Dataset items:
= = = =

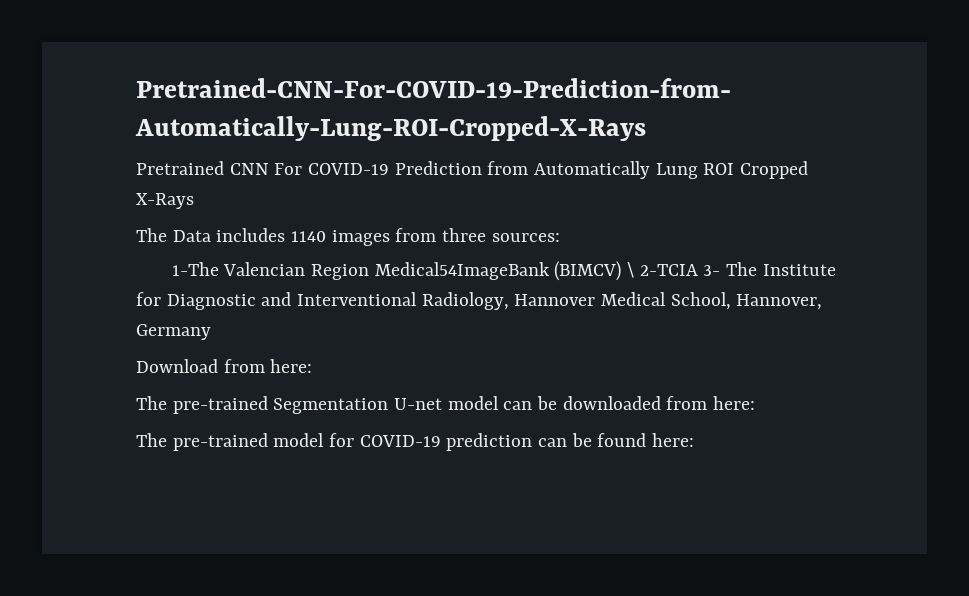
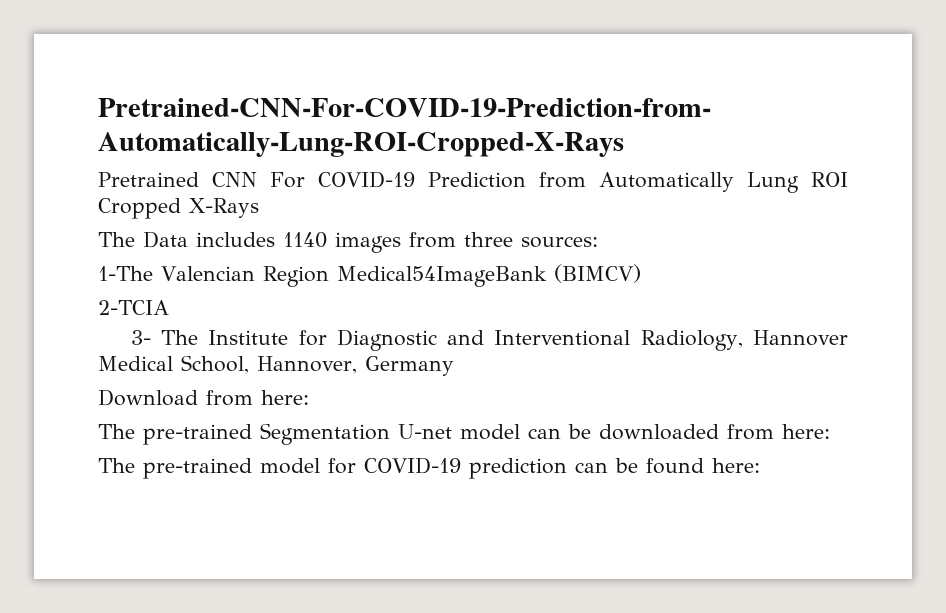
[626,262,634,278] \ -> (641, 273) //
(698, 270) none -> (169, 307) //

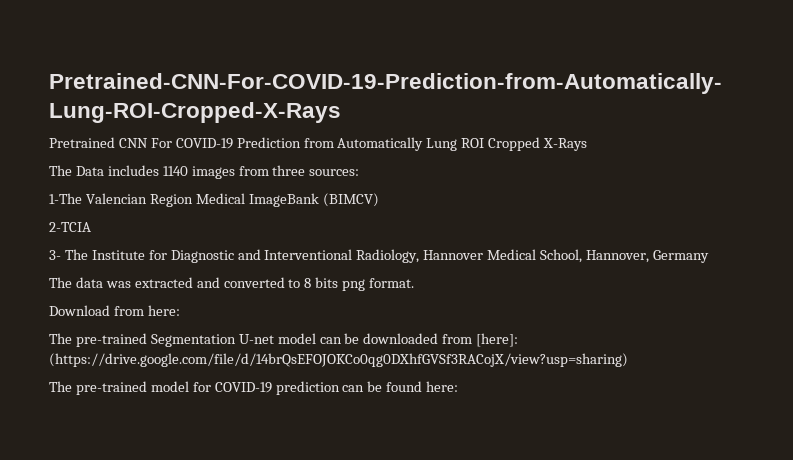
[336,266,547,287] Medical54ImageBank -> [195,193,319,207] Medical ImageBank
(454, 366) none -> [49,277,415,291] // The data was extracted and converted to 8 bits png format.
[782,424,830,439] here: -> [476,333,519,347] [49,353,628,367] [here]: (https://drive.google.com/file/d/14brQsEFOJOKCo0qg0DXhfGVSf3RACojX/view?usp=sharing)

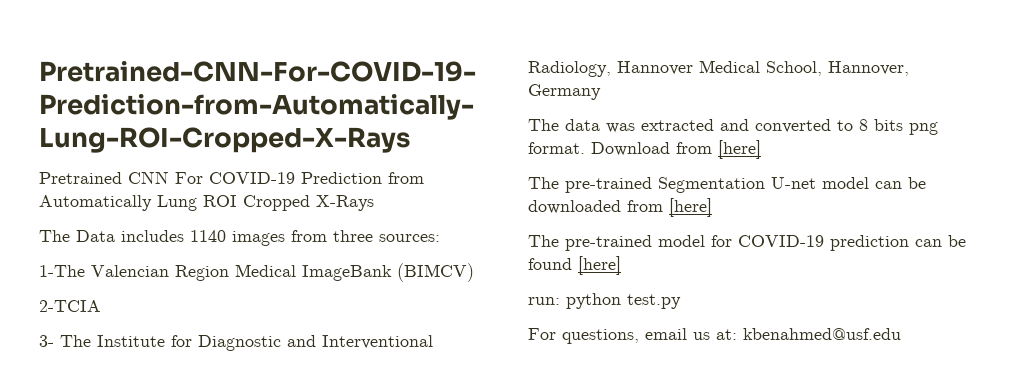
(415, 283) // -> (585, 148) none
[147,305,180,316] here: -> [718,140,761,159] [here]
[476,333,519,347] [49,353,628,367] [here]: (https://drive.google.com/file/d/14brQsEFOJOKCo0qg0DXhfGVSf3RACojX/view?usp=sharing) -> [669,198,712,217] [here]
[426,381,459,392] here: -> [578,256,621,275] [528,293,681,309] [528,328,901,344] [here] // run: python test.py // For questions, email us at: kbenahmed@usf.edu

= = = =

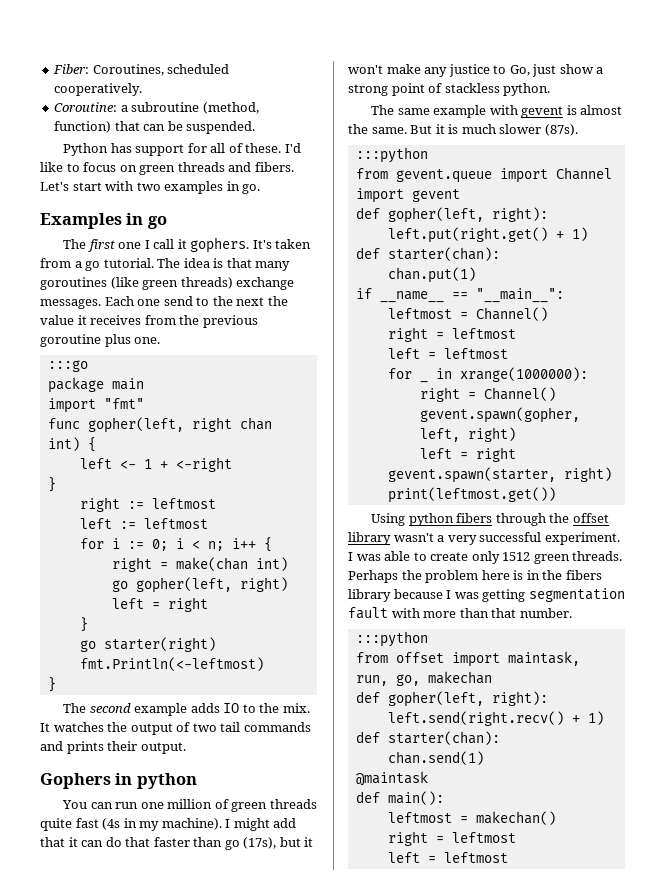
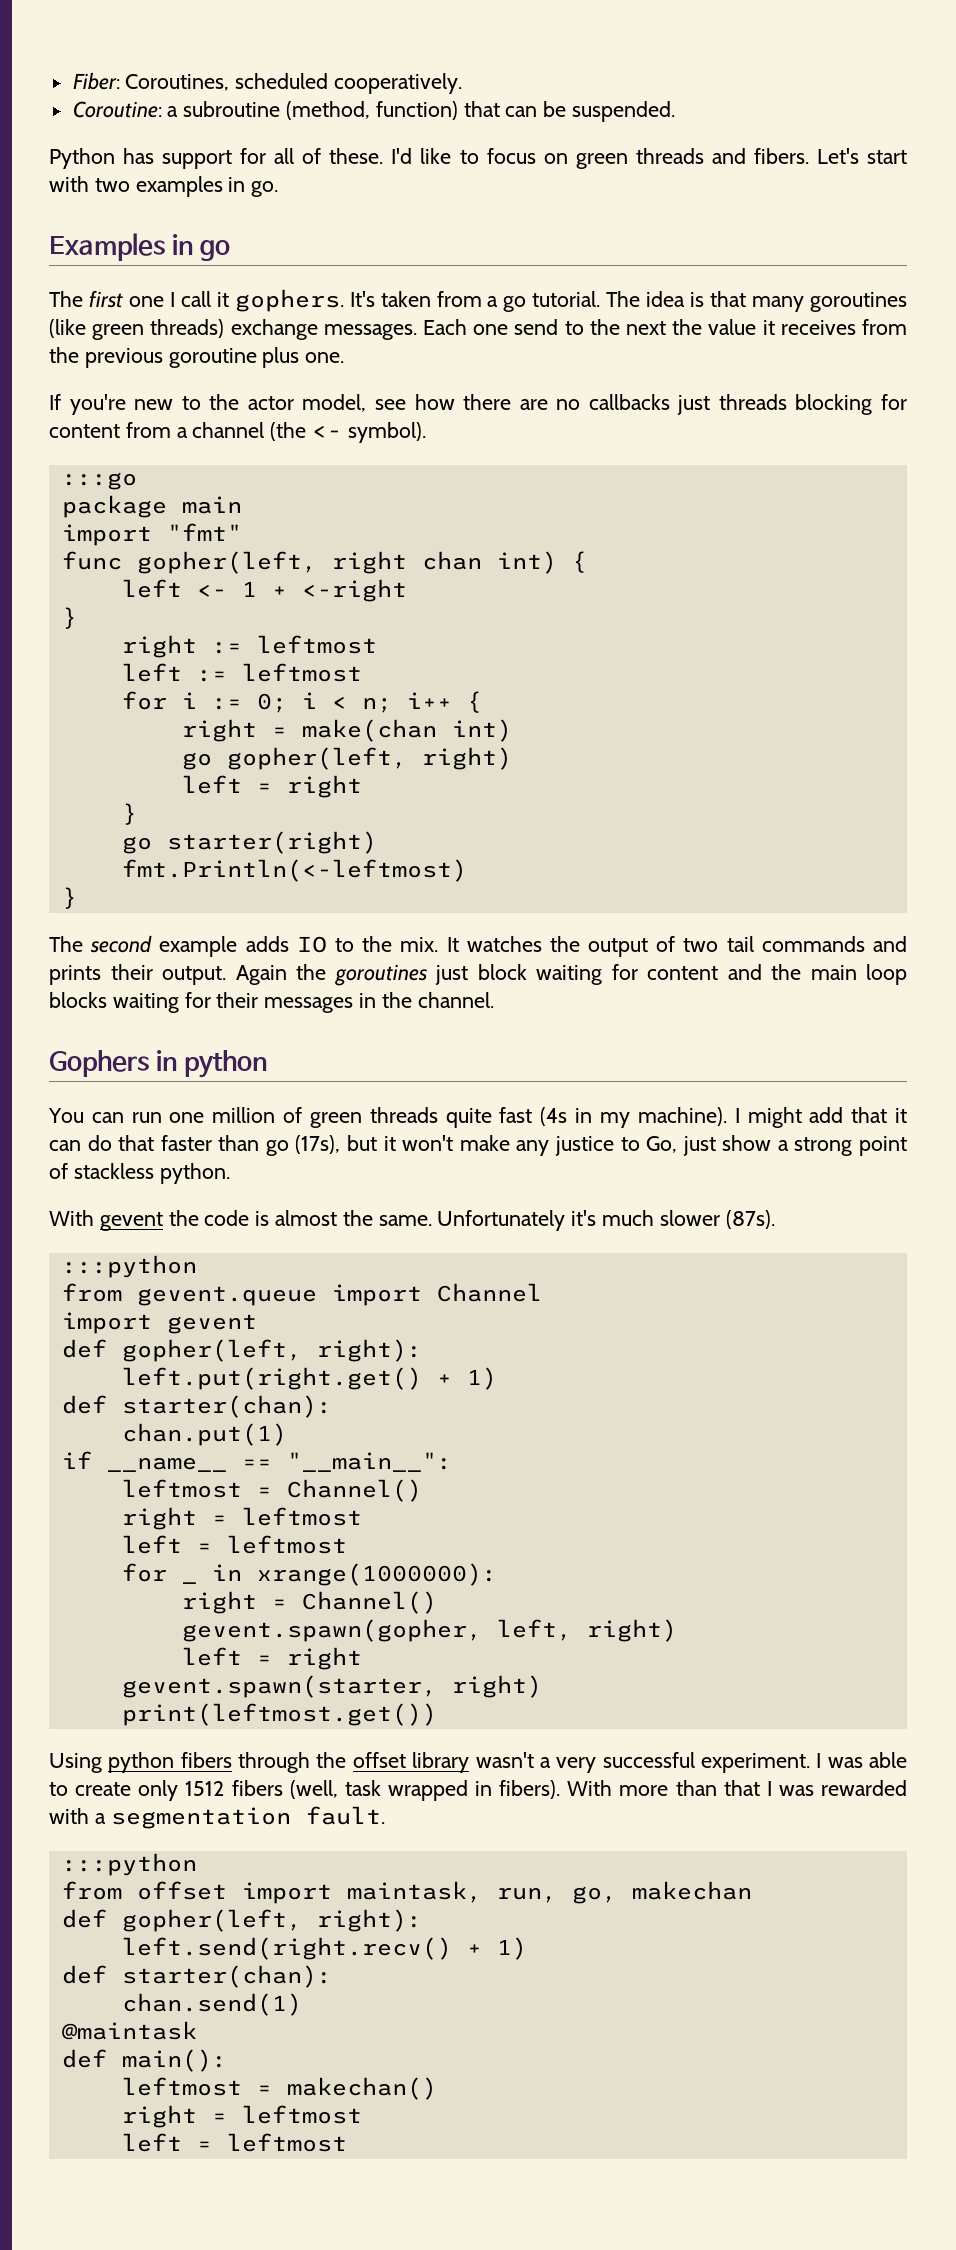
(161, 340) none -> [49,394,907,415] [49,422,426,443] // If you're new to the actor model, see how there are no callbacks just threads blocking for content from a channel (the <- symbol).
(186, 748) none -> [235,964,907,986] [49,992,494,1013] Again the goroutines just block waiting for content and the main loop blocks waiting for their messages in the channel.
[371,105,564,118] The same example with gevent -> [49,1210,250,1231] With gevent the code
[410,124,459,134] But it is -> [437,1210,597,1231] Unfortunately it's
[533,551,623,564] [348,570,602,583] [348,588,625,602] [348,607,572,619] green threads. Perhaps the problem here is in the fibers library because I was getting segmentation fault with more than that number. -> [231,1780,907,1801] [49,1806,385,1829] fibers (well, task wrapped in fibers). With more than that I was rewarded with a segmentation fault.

= = = =

#### PROBLEM TO SOLVE:
Retype exactly the lines of the data above that fall between the line with "(415, 283) // -> (585, 148) none" and the line with "[426,381,459,392] here: ->", inclusive, and add nothing.

#### ANSWER TO THIS TASK:
(415, 283) // -> (585, 148) none
[147,305,180,316] here: -> [718,140,761,159] [here]
[476,333,519,347] [49,353,628,367] [here]: (https://drive.google.com/file/d/14brQsEFOJOKCo0qg0DXhfGVSf3RACojX/view?usp=sharing) -> [669,198,712,217] [here]
[426,381,459,392] here: -> [578,256,621,275] [528,293,681,309] [528,328,901,344] [here] // run: python test.py // For questions, email us at: kbenahmed@usf.edu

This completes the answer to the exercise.